Laura Leigh Boone (Stott) BROMHAL
v.
E. Gregory STOTT.
No. 520A94.
Supreme Court of North Carolina.
October 6, 1995.Brady, Schilawski, Earls and Ingram by Michael F. Schilawski, Cary, for plaintiff-appellee.
Jack P. Gulley, Raleigh, for defendant-appellant.
*220 ORR, Justice.
This case arises out of a Separation Agreement (hereinafter "Agreement") executed by the parties, which provides for an award of attorney's fees should a party fail to comply with the terms of the Agreement. The sole question presented by this appeal is whether the trial court erred in its award of attorney's fees to the plaintiff pursuant to this provision of the Agreement.
The record reflects that the parties married on 23 April 1977 and separated on or about 17 August 1987. Two minor children were born to the parties during the marriage. The parties entered into a Separation Agreement and subsequently a Modification Agreement. Defendant failed to comply with the child support provision of the Modification Agreement, giving rise to plaintiff's suit.
The complaint was filed on 28 December 1988 and an amended complaint was filed on 13 June 1989. In her complaint, plaintiff requested an order requiring defendant to pay the deficient child support and also sought reimbursement of attorney's fees pursuant to paragraph 27 of the Agreement, which provides:
Suit costs. If either party shall fail to keep and perform any agreement or provision hereof, the other party shall be entitled to recover reasonable attorney's fees and any and all other expenses incurred in any action instituted to enforce provisions of this agreement.

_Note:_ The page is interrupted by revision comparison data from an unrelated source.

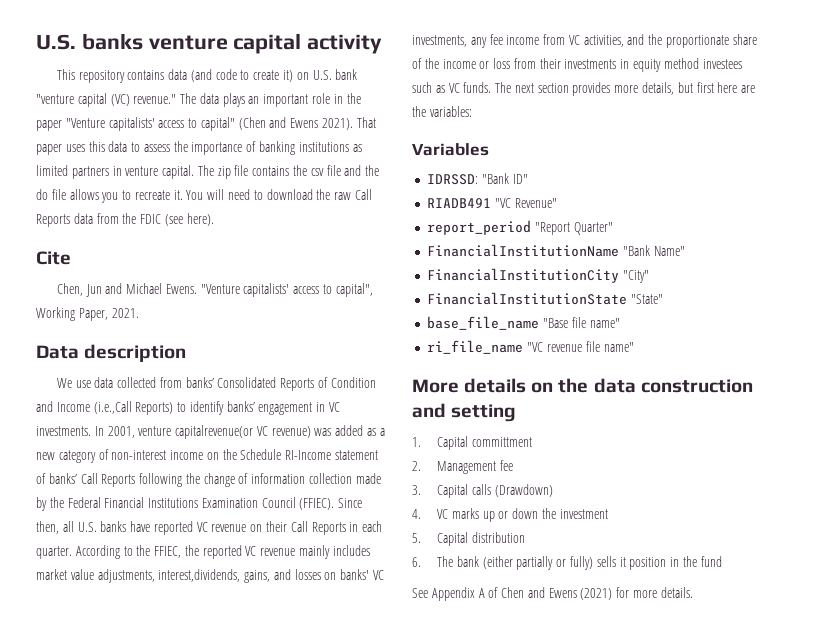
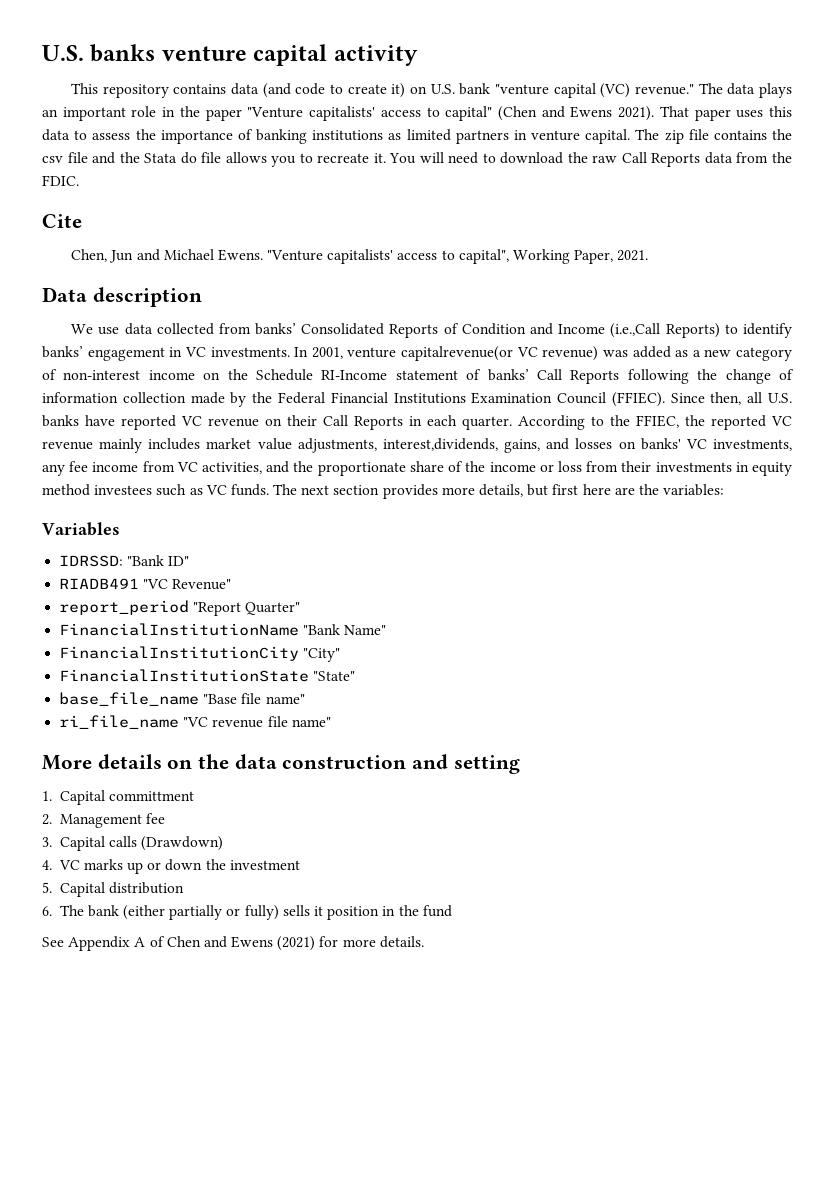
(380, 170) none -> [144,153,178,163] Stata
[140,213,214,226] FDIC (see here). -> [42,175,79,186] FDIC.

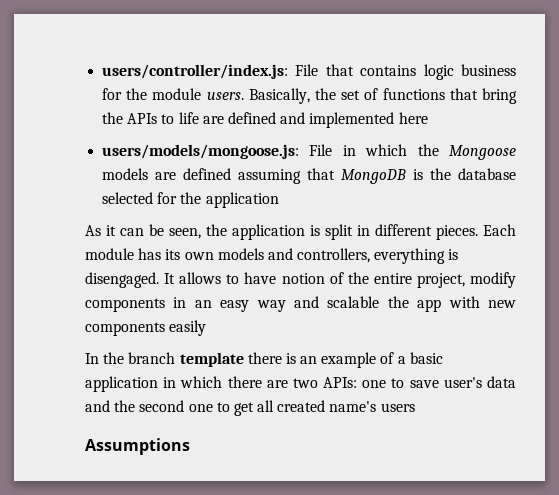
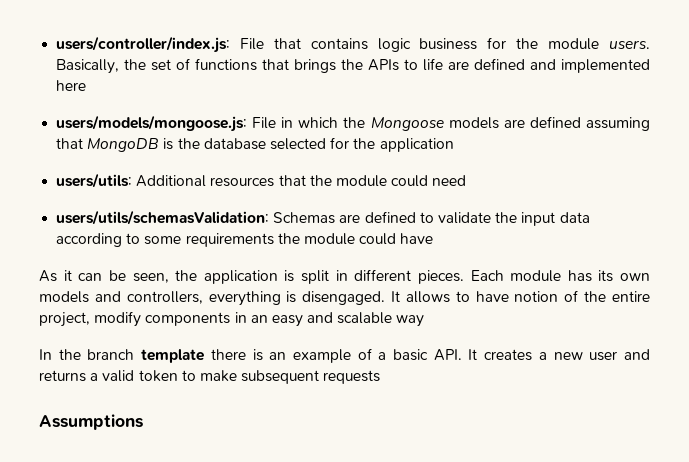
[481,88,517,104] bring -> [294,59,337,73] brings
(279, 200) none -> [56,173,467,188] [56,210,590,226] [56,233,434,247] // users/utils: Additional resources that the module could need // users/utils/schemasValidation: Schemas are defined to validate the input data according to some requirements the module could have
[256,300,286,312] way -> (303, 321) none
[387,296,516,312] [85,320,207,336] the app with new components easily -> [396,315,425,327] way
[85,376,516,392] [85,400,415,416] application in which there are two APIs: one to save user's data and the second one to get all created name's users -> [433,349,650,361] [39,370,381,384] API. It creates a new user and returns a valid token to make subsequent requests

In a judgment entered 3 November 1992, plaintiff was awarded $22,550.49, plus interest, for unpaid child support and reimbursement for one additional marital debt, and defendant was ordered to compensate plaintiff for attorney's fees incurred at all stages of the case in the amount of $40,000.
Defendant appealed this judgment to the Court of Appeals, which affirmed the trial court's order by a divided panel. The dissent was based solely on the issue of attorney's fees, which is now before this Court. Defendant contends that the provision in the Agreement for recovery of attorney's fees is invalid because it lacks statutory authority. We disagree.
Although the Court of Appeals has addressed the issue before us in several cases, including Edwards v. Edwards, 102 N.C.App. 706, 403 S.E.2d 530, disc. rev. denied, 329 N.C. 787, 408 S.E.2d 518 (1991), this Court has not directly considered the contractual recovery of attorney's fees in the context of separation agreements. The majority at the Court of Appeals below, in reliance upon Edwards, based the statutory authority for approval of the recovery of attorney's fees on N.C.G.S. § 52-10.1, which controls separation agreements.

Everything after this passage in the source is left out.